> _Work task_
Look through the entries for the string "complete", and copy each line that holds it.

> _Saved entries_
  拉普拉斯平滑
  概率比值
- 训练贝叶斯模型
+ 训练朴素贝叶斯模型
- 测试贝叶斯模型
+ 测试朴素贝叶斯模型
...
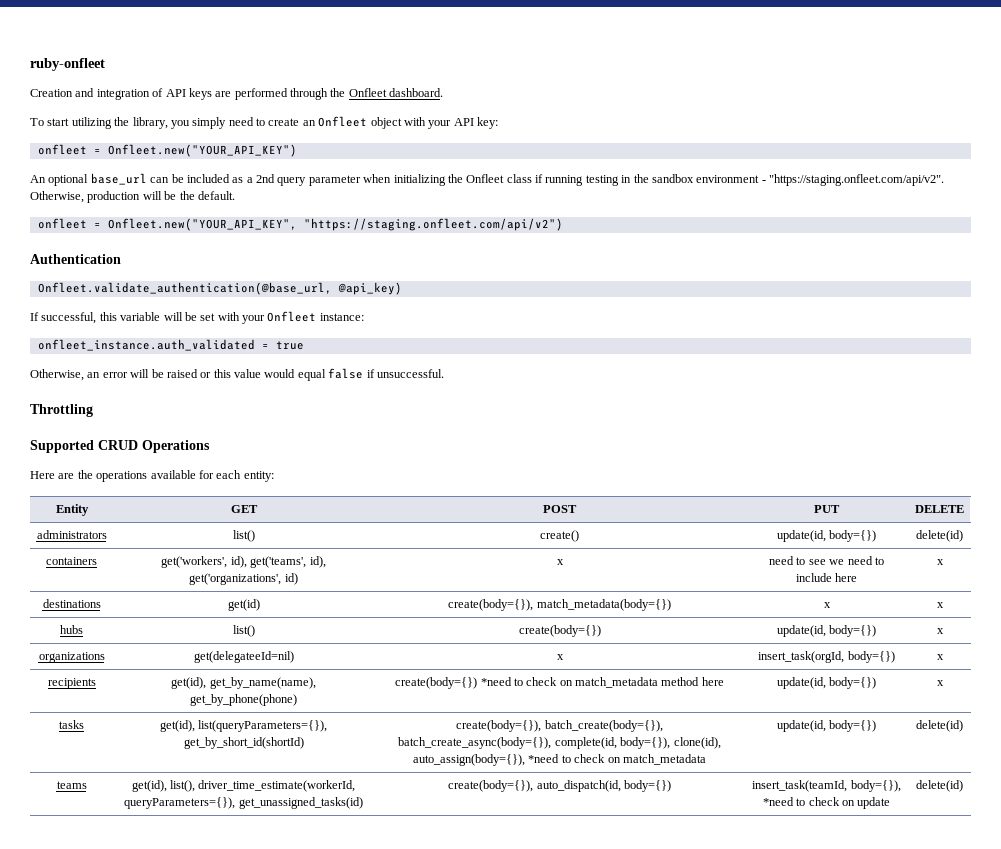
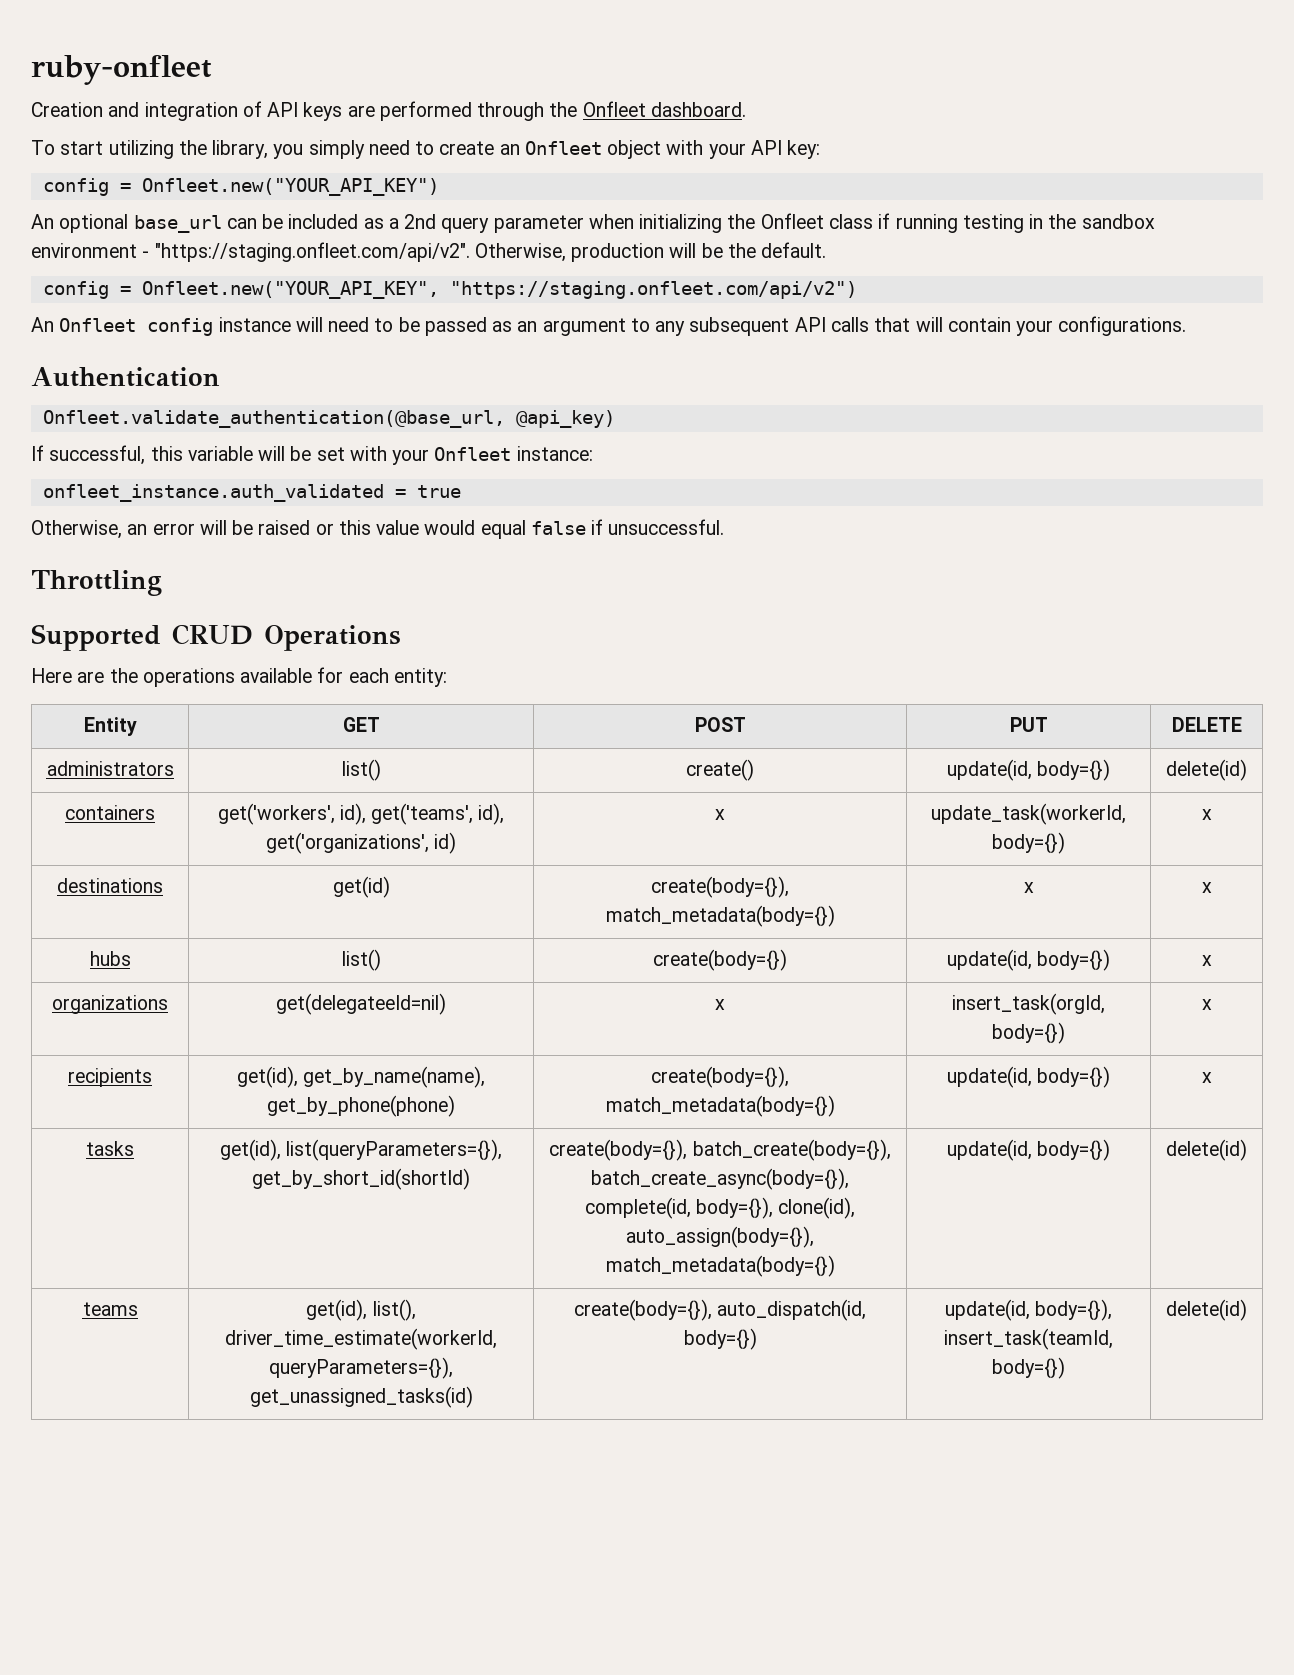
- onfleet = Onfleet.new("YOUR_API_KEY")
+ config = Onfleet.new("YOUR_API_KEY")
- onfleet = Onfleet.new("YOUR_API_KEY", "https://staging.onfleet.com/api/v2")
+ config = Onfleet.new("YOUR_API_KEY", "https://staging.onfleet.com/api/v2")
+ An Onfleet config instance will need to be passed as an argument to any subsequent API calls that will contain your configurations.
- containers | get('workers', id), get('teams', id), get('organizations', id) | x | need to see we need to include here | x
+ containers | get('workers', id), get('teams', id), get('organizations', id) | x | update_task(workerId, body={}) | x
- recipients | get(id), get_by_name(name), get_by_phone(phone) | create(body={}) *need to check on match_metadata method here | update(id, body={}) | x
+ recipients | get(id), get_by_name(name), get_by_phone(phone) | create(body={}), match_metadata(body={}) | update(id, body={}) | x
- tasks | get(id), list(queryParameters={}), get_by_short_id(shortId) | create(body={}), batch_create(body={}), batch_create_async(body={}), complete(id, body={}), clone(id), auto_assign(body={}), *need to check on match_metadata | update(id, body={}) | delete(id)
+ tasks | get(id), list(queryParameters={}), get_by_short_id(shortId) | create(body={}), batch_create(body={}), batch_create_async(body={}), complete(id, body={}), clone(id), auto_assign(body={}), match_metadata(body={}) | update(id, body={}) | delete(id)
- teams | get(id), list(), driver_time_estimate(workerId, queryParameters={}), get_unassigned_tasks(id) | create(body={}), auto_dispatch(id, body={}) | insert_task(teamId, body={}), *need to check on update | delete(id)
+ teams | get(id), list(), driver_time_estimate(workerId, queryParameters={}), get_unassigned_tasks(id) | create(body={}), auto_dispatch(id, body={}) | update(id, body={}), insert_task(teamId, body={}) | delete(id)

> _Result for this exercise_
- tasks | get(id), list(queryParameters={}), get_by_short_id(shortId) | create(body={}), batch_create(body={}), batch_create_async(body={}), complete(id, body={}), clone(id), auto_assign(body={}), *need to check on match_metadata | update(id, body={}) | delete(id)
+ tasks | get(id), list(queryParameters={}), get_by_short_id(shortId) | create(body={}), batch_create(body={}), batch_create_async(body={}), complete(id, body={}), clone(id), auto_assign(body={}), match_metadata(body={}) | update(id, body={}) | delete(id)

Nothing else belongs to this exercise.